NV La notion d'achèvement, c'est une notion que tu inscris au début du travail?
CC La notion d'inachèvement plutôt. C’est-à-dire accepter que ce sera de l'ordre de l'inachevé. On n’est pas là pour produire un objet. On expérimente une forme d’immersion totale dans un milieu. On est dans un processus, dans un mouvement une exploration.
3. L'apprentissage
NV Si on parle de prolongement et voire d'échange, des mots que tu as pu dire tout à l'heure, comment toi qui est là dans une situation d'apprentissage où tu dispenses un savoir que tu maîtrises, est-ce que tu fais le lien entre ton travail d'artiste chorégraphique et ce travail in-situ avec des gens qui ne sont pas forcément destinés à faire des choses à long terme avec toi dans une démarche de "présentation au public" ?
Comment est-ce que ça fonctionne ? Est-ce que tu arrives à séparer ? Est-ce que tu t'en sers ?
CC Ce n'est pas séparé du tout, c'est ça qui est intéressant ! Un dispositif comme celui de Fabrique, n'est pas si éloigné des dispositifs dans lesquels j'aime m'inscrire avec des partenaires choisis dans le cadre d'un projet et dans des moments de rendez-vous publics. C'est un peu la manière dont j’occupe de manière temporaire un lieu.

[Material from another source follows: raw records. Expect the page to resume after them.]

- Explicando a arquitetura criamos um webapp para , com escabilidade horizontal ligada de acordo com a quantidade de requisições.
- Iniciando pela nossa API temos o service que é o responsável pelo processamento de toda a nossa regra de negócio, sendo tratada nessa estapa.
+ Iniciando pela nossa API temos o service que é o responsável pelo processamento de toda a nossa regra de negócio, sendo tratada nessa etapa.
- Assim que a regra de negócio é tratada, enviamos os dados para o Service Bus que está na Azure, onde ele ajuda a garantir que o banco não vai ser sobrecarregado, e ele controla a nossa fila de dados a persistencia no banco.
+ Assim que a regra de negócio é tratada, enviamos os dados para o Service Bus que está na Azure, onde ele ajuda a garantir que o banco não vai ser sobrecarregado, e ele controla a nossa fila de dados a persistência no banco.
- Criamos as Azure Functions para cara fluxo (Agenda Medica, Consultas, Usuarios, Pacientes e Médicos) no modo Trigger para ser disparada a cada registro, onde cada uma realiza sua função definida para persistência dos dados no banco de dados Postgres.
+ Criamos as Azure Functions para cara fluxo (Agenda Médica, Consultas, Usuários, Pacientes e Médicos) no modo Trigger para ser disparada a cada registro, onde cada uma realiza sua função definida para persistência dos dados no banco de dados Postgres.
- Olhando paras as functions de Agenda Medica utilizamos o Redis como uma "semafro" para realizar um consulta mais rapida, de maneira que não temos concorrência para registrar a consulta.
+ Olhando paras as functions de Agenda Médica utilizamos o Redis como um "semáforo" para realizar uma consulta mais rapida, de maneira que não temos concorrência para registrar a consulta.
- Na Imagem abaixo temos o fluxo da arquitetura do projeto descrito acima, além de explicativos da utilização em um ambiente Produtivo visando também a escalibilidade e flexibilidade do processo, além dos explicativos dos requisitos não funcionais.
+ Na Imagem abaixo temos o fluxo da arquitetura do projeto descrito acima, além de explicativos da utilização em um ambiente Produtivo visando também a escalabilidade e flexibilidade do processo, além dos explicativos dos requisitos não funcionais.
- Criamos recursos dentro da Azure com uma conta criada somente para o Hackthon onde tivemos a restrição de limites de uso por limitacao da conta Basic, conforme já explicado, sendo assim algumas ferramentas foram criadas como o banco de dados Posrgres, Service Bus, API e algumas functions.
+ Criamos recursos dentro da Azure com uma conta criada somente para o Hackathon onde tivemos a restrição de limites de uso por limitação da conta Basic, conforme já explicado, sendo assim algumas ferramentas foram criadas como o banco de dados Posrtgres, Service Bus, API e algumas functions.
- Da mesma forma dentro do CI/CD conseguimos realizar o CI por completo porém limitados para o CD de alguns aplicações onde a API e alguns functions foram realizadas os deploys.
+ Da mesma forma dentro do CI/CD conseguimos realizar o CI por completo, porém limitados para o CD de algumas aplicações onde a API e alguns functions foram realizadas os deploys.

Il y a la question de la transmission d'un savoir. Pourquoi ça m'intéresse de transmettre ? Transmettre quoi ? Ce qui m'intéresse avant tout, c'est de transmettre des outils que je fais évoluer au fil des expériences en lien avec certaines problématiques. Je pars du constat qu'il y a souvent d'un côté l'apprentissage de techniques corporelles ou autres, et de l'autre côté, une réflexion théorique… Que ça a parfois du mal à trouver une connexion, une résonance pour chacun. Comment éclairer et faire résonner par le corps un texte théorique ? Je propose de laisser émerger idées et concepts dans un dispositif où le corps a été préparé, travaillé pour diversifier nos modes de perception, faciliter notre capacité à nous déplacer au cours des expériences. C'est une situation de transmission et d'apprentissage particulière que je propose à des personnes que je choisis. D’où ce désir de créer un espace, une plate-forme où ces rhizomes vont co-fonctionner et générer des molécules nouvelles, par assemblage, désassemblage et réassemblage de personnes, de projets, de désirs, d'idées... dans des rapports instables, moléculaires.

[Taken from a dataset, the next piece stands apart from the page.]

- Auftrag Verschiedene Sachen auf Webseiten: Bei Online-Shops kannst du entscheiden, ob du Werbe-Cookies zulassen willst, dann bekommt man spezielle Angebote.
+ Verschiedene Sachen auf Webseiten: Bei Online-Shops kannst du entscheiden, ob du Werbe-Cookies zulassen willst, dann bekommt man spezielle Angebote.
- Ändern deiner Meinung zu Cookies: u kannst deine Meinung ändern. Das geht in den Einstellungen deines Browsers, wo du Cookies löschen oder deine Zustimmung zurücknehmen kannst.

Ce n’est pas créer un groupe mais plutôt favoriser des croisements même très fugitifs entre des personnes qui cohabitent momentanément. D'un seul coup quelque chose se passe ! On ne sait pas ce que c'est au juste mais on sait qu'il s'est passé quelque chose…La base de ma pratique d’improvisation, c’est l'écoute, une attention à tout ce que je peux capter de ces présences en suivant un fil conducteur… Je ne sais pas ce qu'on va faire demain, je ne sais pas sur quoi va se terminer cette semaine. Mais je sens que le fil se déroule à partir de matériaux qui sont là, qui s’inventent là, qui vont rebondir. Je m'exerce à être dans cet espace, à l’habiter, à négocier ma place comme chacun d’entre nous...comme je le fais dans tous mes projets.
NV Est-ce que tu n'as pas peur que ces situations anéantissent malgré toi toute une partie de toi, de ce que tu recherches?

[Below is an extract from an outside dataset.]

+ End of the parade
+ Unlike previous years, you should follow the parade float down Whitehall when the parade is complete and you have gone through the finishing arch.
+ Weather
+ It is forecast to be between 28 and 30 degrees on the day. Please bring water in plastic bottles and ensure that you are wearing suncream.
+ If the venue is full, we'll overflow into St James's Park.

Est-ce que le fait d'essayer de comprendre l'autre, d'intégrer ce qu'il apporte à un processus, à ta recherche, ne mine pas quelque chose d'essentiel?
CC Ces situations me servent à préciser ma position et mes choix. Je m’exerce. Par exemple, ce n'est pas parce que des gens, en spectacle, attendent le rire que tu te mets à faire le clown. Mais percevoir cette attente, apprendre à en avoir conscience, constitue vraiment une aide. C'est justement ce travail de prendre avec soi les éléments présents…C’est très rapide. Ce n’est pas réflexif, c’est de l’ordre de l’instinct. Là, je flaire une piste, donc c’est là que je vais. Cela ne veut pas dire que le reste n’est pas intéressant, c’est juste qu’à ce moment-là je fais ce choix-là. Et je l’assume.
4. Intérêt à échanger
NV Donc on fait bien la différence entre écouter, comprendre et apprendre. J’ai bien compris que sur le comprendre, c’est un peu éliminé, mis de côté parce que ce n’est pas la question… en même temps, il y a tout de même un rapport de hiérarchie pour moi qui s’impose de lui-même, d’abord dans un rapport d’âge, de savoir, de connaissance…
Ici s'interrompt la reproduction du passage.